Already on GitHub? Sign in to your account

Parser generates invalid URLs #379

Open
LEW21 opened this issue Apr 10, 2018 · 16 comments
Open

Parser generates invalid URLs #379

LEW21 opened this issue Apr 10, 2018 · 16 comments
Labels
topic: parser topic: validation Pertaining to the rules for URL writing and validity (as opposed to parsing)

Comments

@LEW21
Copy link

LEW21 commented Apr 10, 2018

https://url.spec.whatwg.org/commit-snapshots/a1b789c6b6c36fcdb16311da5abd177e84151fca/#url-parsing

For each byte in buffer:​

If byte is less than 0x21 (!), greater than 0x7E (~), or is 0x22 ("), 0x23 (#), 0x3C (<), or 0x3E (>), append byte, percent encoded, to url’s query.

Otherwise, append a code point whose value is byte to url’s query.

This leads to creation of invalid URLs - ones that contain [, \, ], ^, `, {, |, }, which are neither URL code points nor '%' and trigger validation errors:

Otherwise:

If c is not a URL code point and not U+0025 (%), validation error.

I think that either:

  • the list of valid query characters should be expanded to include more characters, or
  • these ones should be escaped too.

Related issues: #378, #17

@LEW21 LEW21 changed the title "For each byte in buffer: If byte is less than ..." query state: "For each byte in buffer: If byte is less than ..." Apr 10, 2018
@LEW21 LEW21 changed the title query state: "For each byte in buffer: If byte is less than ..." query state: Parser generates invalid URLs Apr 10, 2018
@LEW21
Copy link
Author

LEW21 commented Apr 10, 2018

Actually, there is a similar problem for other URL parts, too.
image

For example:

  • generated path may contain [, \, ], ^, | - which are not valid there;
  • generated fragment may contain the above and #, {, } - which are not valid there;
  • if state override is given, valid path may contain ? (which will be then escaped)

@LEW21
Copy link
Author

LEW21 commented Apr 10, 2018

I'd also consider excluding ` from the fragment percent-encode set, like it was excluded from query in #17, so that fragment percent-encode set is contained within query percent-encode set.

@annevk
Copy link
Member

annevk commented Apr 11, 2018

I don't think we're in a position to change these, unless implementations vary enough for a particular code point that there's some leeway.
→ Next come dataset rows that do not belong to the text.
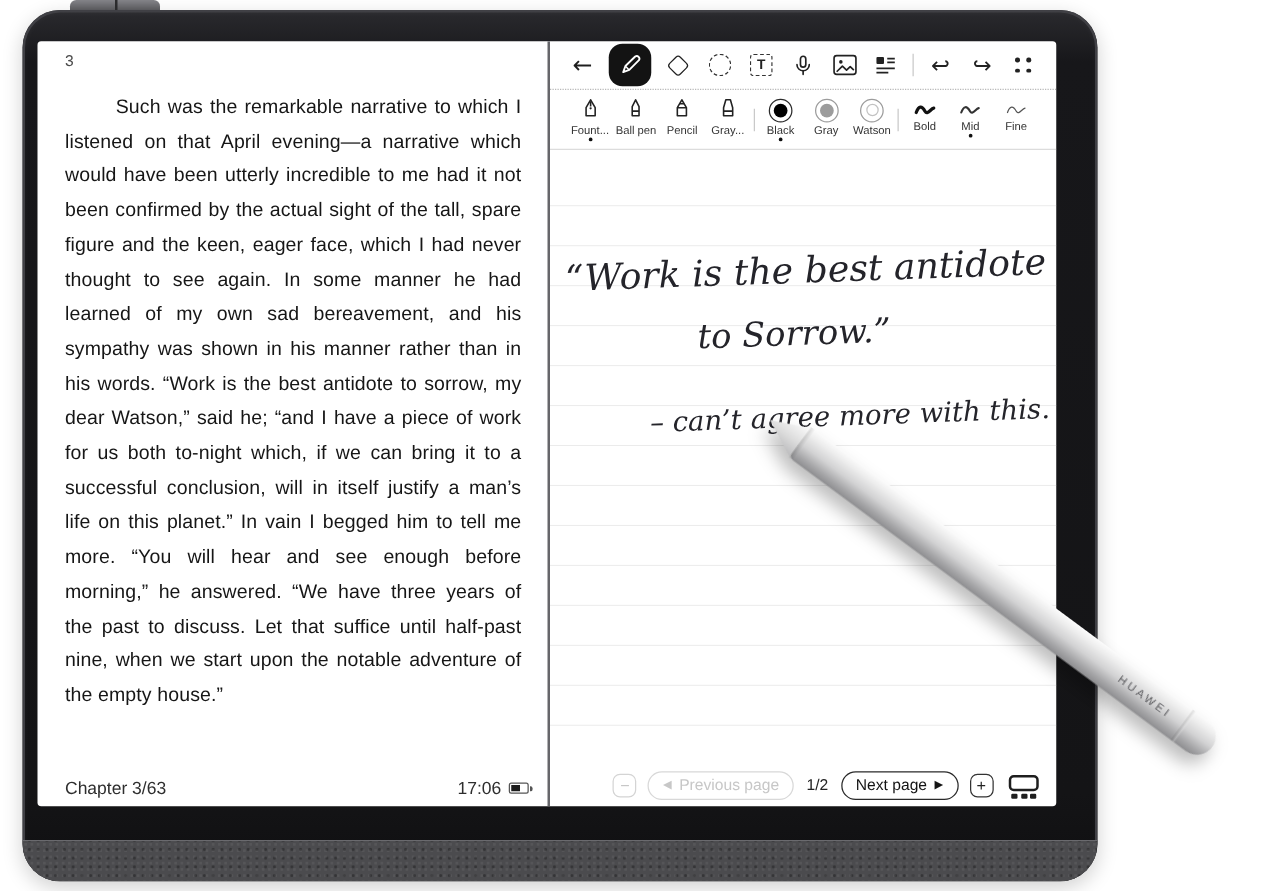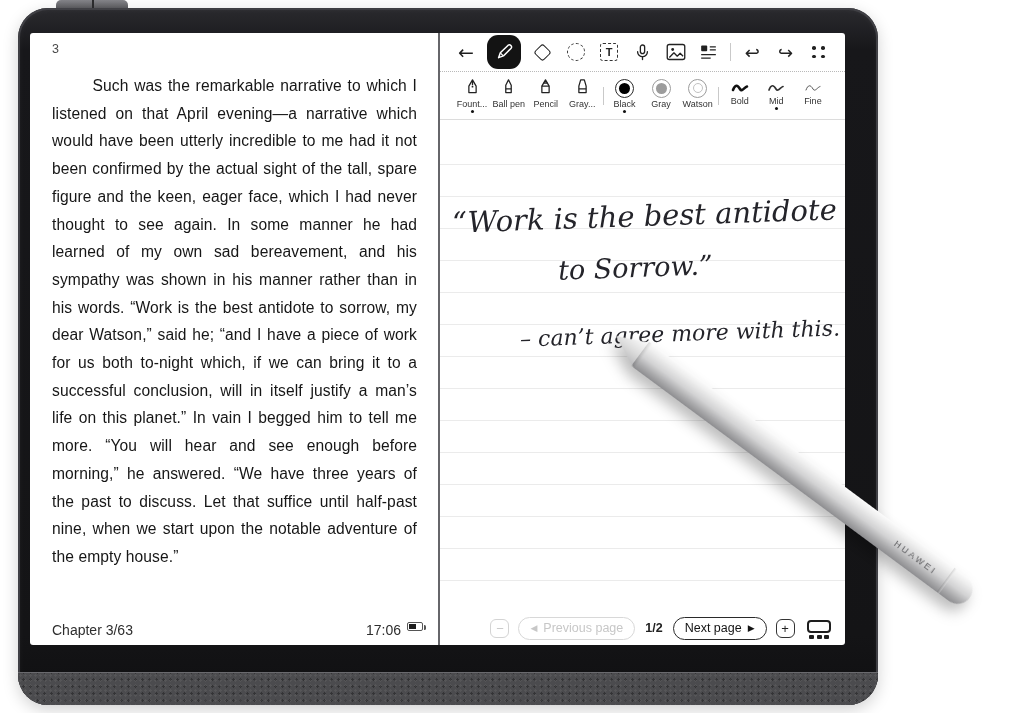--- a/index.html
+++ b/index.html
@@ -33,7 +33,7 @@
     color:#161616; text-align:justify; text-align-last:left; text-indent:2.6em; letter-spacing:.1px; }
   .reader-footer { position:absolute; bottom:5px; left:22px; right:15px; height:20px;
     display:flex; justify-content:space-between; align-items:center; font-size:14px; color:#2e2e2e; }
-  .time-wrap { display:flex; align-items:flex-start; gap:6px;margin-left:29px; }
+  .time-wrap { display:flex; align-items:center; gap:6px;margin-left:29px; }
   .battery { position:relative; width:16px; height:9px; border:1.3px solid #555; border-radius:2px; }
   .battery .fill { position:absolute; left:1px; top:1px; bottom:1px; width:7px; background:#1c1c1c; }
   .battery .tip  { position:absolute; right:-4px; top:2px; width:2.3px; height:4.5px; background:#555; border-radius:0 1.5px 1.5px 0; }

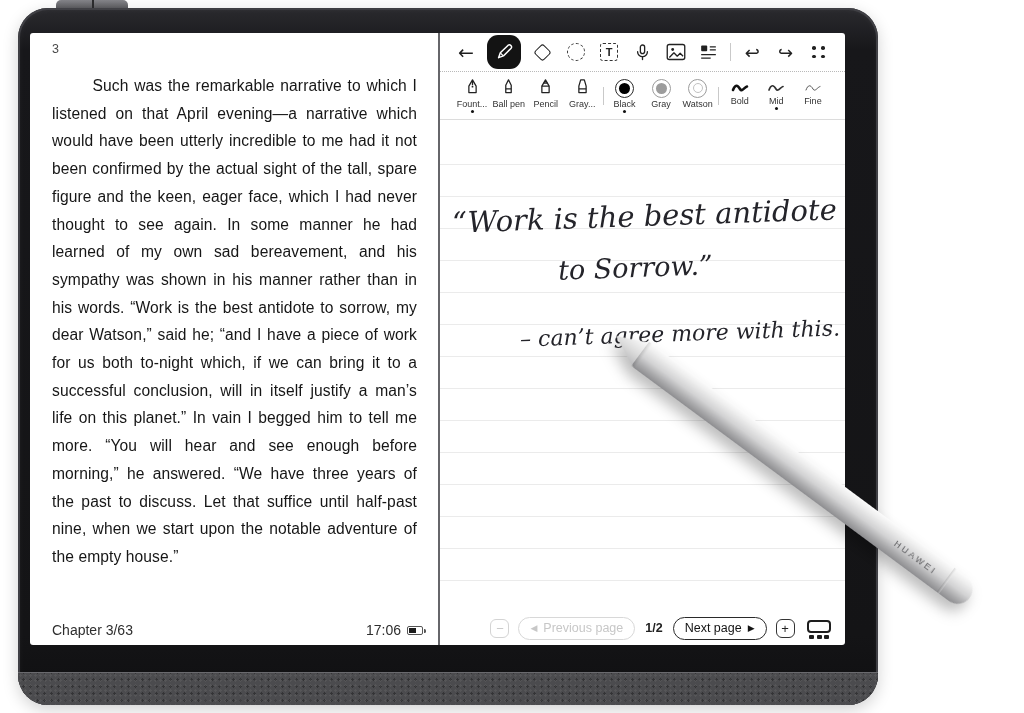--- a/index.html
+++ b/index.html
@@ -90,7 +90,7 @@
     padding:3.5px 11px; background:#fff; color:#141414; }
   .pill.disabled { border-color:#d8d8d8; color:#c7c7c7; }
   .tri { font-family:"DejaVu Sans", sans-serif; font-size:9px; }
-  .page-ind { color:#222; margin:0 1px;font-weight:bold; }
+  .page-ind { color:#222; margin:0 1px; }
   .pages-icon { position:absolute; right:14px; bottom:6px; display:flex; flex-direction:column; align-items:center; gap:2px; }
   .pages-icon .scr { width:24px; height:13px; border:2px solid #1e1e1e; border-radius:4px; background:#fff; }
   .pages-icon .row { display:flex; gap:2.5px; }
What we should maybe do is document the when the parser doesn't "fixup" an invalid URL more clearly.

@domenic
Copy link
Member

domenic commented Apr 11, 2018

I think it would definitely be worth attempting to change these if at all possible, or else expanding the definition of valid URL.

@annevk
Copy link
Member

annevk commented Apr 11, 2018

I don't think we can change most of these due to compatibility, but if someone wants to have another attempt at doing the research I'm willing to assist.

I don't think we should change the definition of what's valid either though. Validity in part helps signaling problems you might face, including with legacy software. (Same as with HTML.)

@domenic
Copy link
Member

domenic commented Apr 11, 2018

It seems extraordinarily strange that we're not only giving developers the tools to create invalid URLs, but we're also encouraging other standards to produce invalid URLs and pass them on to the rest of the ecosystem (e.g., over HTTP). In that case I'd question why we're calling such URLs invalid at all. At that point they're just "URLs produced by all software that follows the URL Standard", and validity doesn't buy us much.

I don't believe you can parse/serialize any string through the HTML parser and get invalid HTML, for example. (Maybe some edge cases exist, but these characters are hardly edge cases.)

@annevk
Copy link
Member

annevk commented Apr 11, 2018

Other standards? I don't see how this is different from #118.

@domenic
Copy link
Member

domenic commented Apr 11, 2018

Sure. Every standard that uses the URL parser on user input is currently producing invalid URLs, right? Including standards that then use the URL serializer and send the result to the network or elsewhere.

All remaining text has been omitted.